PROBLEM TO SOLVE -> A verbatim restatement of the data, free of pictures, is what you should output.

(Edit tracking data)
= Beginning of Section =
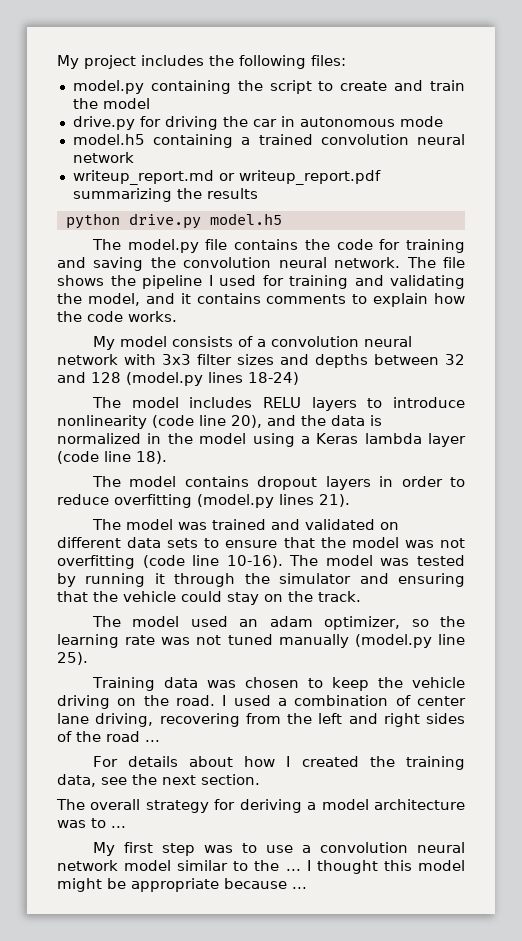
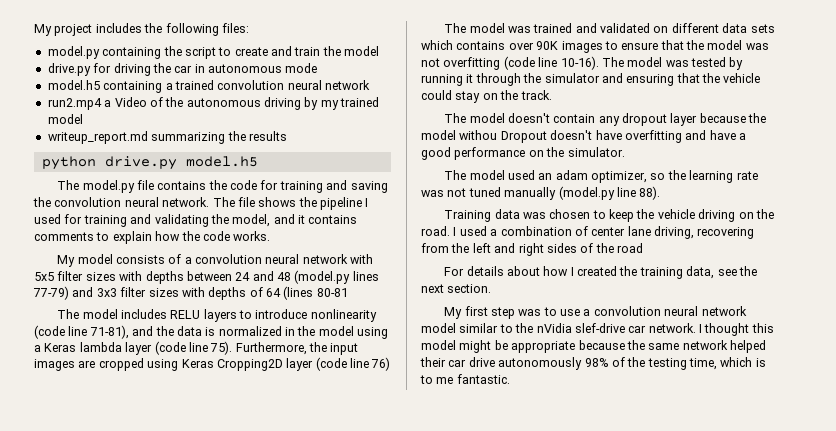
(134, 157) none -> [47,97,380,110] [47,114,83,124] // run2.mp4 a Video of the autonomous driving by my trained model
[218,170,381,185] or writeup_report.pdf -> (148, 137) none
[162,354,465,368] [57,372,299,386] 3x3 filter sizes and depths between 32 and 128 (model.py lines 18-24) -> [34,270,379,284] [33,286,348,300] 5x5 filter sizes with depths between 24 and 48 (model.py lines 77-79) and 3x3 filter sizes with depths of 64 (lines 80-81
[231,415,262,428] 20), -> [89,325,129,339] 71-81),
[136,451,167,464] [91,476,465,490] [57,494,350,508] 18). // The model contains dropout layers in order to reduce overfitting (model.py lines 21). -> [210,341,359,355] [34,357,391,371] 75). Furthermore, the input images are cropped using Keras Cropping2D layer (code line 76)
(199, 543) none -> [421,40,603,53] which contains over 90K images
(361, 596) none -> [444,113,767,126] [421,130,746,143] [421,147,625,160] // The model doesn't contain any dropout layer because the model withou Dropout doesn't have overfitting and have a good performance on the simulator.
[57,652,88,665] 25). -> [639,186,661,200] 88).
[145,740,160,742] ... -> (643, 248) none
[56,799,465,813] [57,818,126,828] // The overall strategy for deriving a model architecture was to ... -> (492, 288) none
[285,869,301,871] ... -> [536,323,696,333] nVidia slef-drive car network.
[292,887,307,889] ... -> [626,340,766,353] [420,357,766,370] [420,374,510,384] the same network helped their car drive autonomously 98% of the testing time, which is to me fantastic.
= End of Section =
RESULT FOR THIS TASK ->
(134, 157) none -> [47,97,380,110] [47,114,83,124] // run2.mp4 a Video of the autonomous driving by my trained model
[218,170,381,185] or writeup_report.pdf -> (148, 137) none
[162,354,465,368] [57,372,299,386] 3x3 filter sizes and depths between 32 and 128 (model.py lines 18-24) -> [34,270,379,284] [33,286,348,300] 5x5 filter sizes with depths between 24 and 48 (model.py lines 77-79) and 3x3 filter sizes with depths of 64 (lines 80-81
[231,415,262,428] 20), -> [89,325,129,339] 71-81),
[136,451,167,464] [91,476,465,490] [57,494,350,508] 18). // The model contains dropout layers in order to reduce overfitting (model.py lines 21). -> [210,341,359,355] [34,357,391,371] 75). Furthermore, the input images are cropped using Keras Cropping2D layer (code line 76)
(199, 543) none -> [421,40,603,53] which contains over 90K images
(361, 596) none -> [444,113,767,126] [421,130,746,143] [421,147,625,160] // The model doesn't contain any dropout layer because the model withou Dropout doesn't have overfitting and have a good performance on the simulator.
[57,652,88,665] 25). -> [639,186,661,200] 88).
[145,740,160,742] ... -> (643, 248) none
[56,799,465,813] [57,818,126,828] // The overall strategy for deriving a model architecture was to ... -> (492, 288) none
[285,869,301,871] ... -> [536,323,696,333] nVidia slef-drive car network.
[292,887,307,889] ... -> [626,340,766,353] [420,357,766,370] [420,374,510,384] the same network helped their car drive autonomously 98% of the testing time, which is to me fantastic.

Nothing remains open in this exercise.